▸ **Your task**
Using the data below, work out how many lines contain "project", and report only that number.

▸ **Available records**
|---|

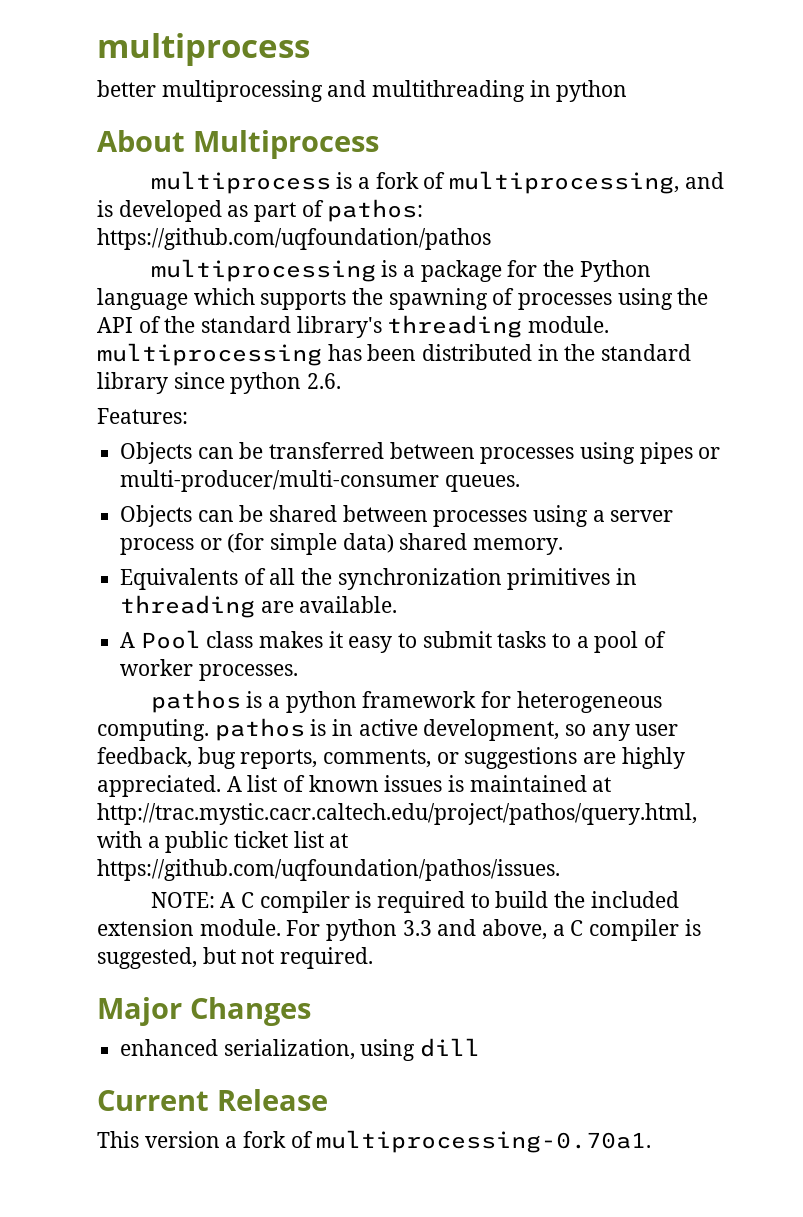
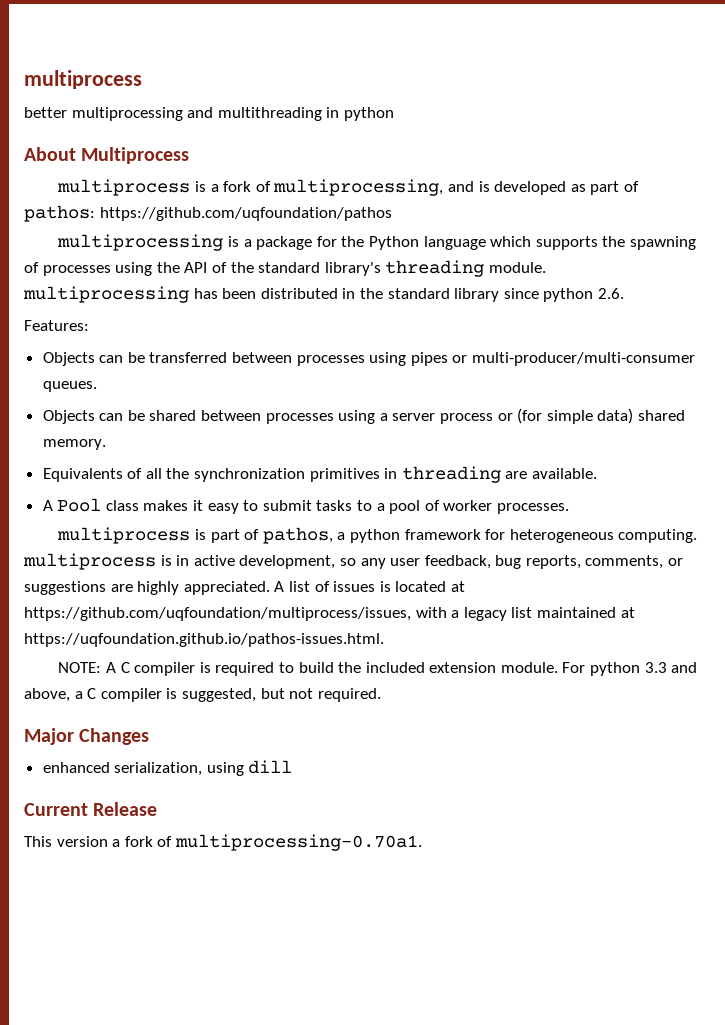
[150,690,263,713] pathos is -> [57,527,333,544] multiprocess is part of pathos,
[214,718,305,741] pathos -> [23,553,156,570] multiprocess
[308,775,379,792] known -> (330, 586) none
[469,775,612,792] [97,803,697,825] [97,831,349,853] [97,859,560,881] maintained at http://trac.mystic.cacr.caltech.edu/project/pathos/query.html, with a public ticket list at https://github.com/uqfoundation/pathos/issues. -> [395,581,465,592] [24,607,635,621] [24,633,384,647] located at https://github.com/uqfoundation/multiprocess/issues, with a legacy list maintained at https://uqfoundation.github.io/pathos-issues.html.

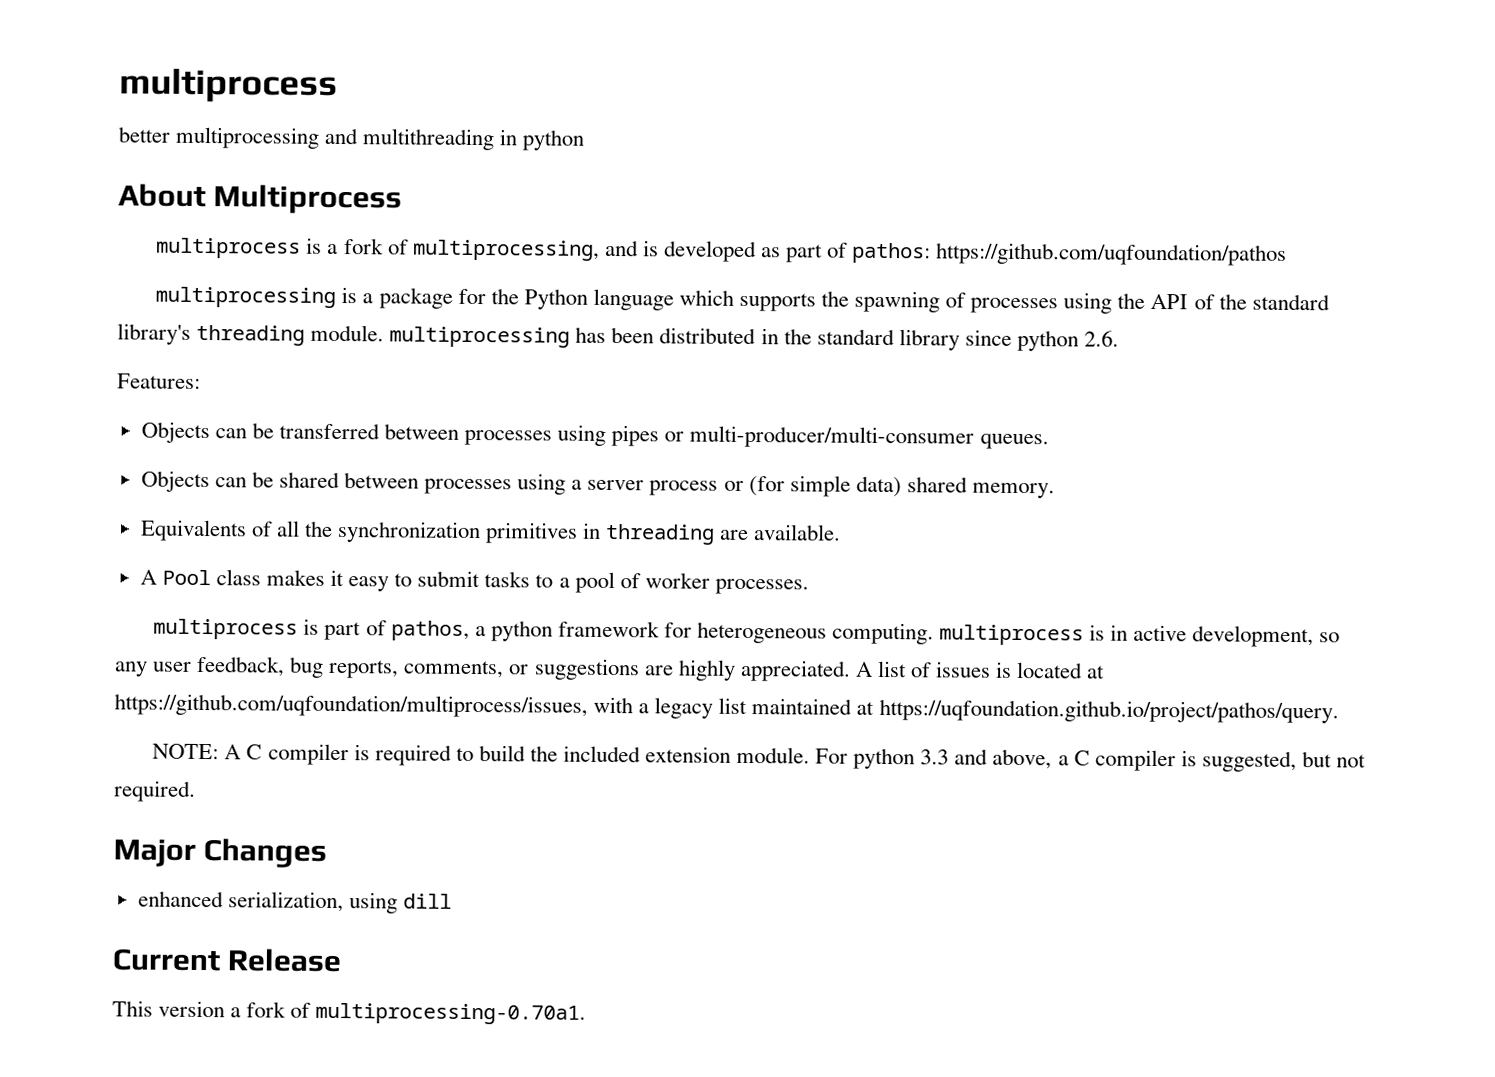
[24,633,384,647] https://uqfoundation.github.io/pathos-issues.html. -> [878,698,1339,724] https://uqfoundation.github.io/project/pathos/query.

|---|

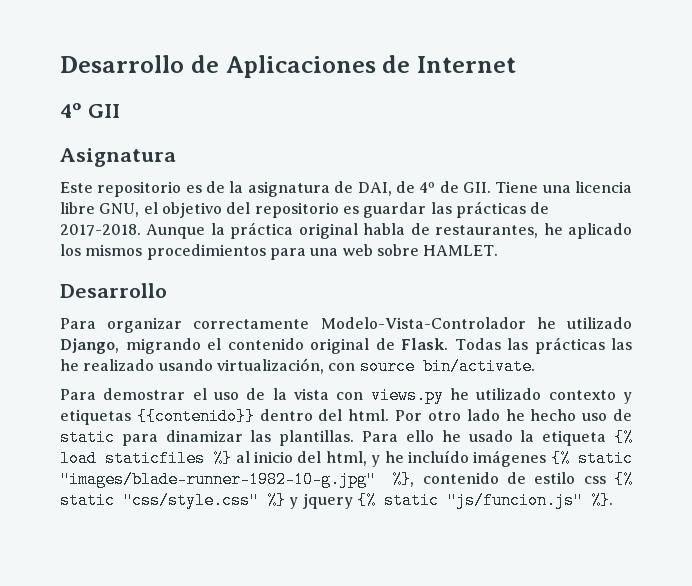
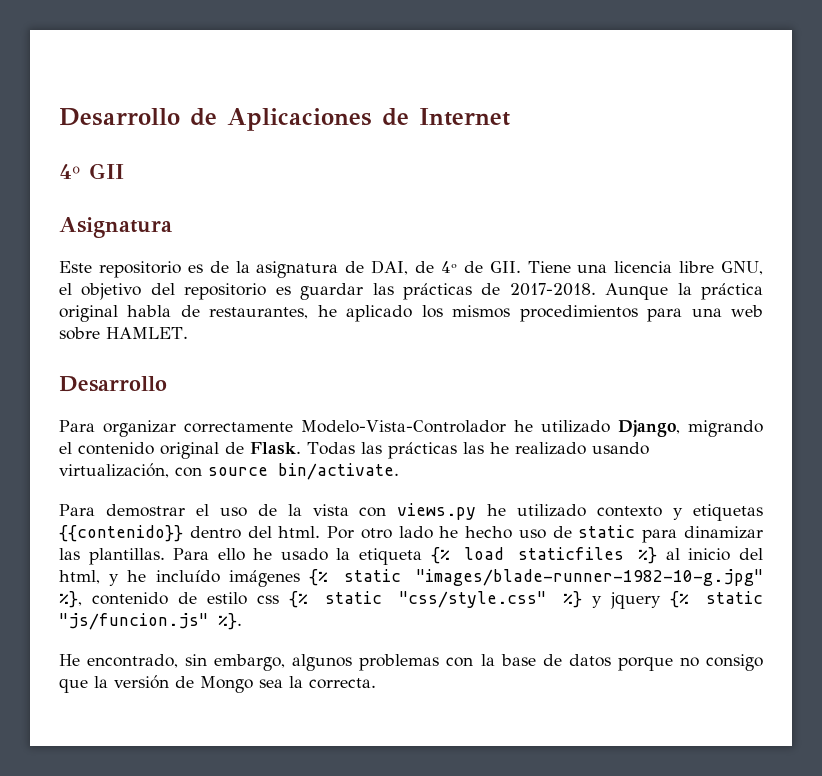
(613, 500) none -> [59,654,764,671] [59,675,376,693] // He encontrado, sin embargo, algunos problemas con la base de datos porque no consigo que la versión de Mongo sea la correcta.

|---|

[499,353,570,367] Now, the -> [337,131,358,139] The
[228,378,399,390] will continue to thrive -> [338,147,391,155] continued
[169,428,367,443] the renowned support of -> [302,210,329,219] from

|---|

▸ **Result**
2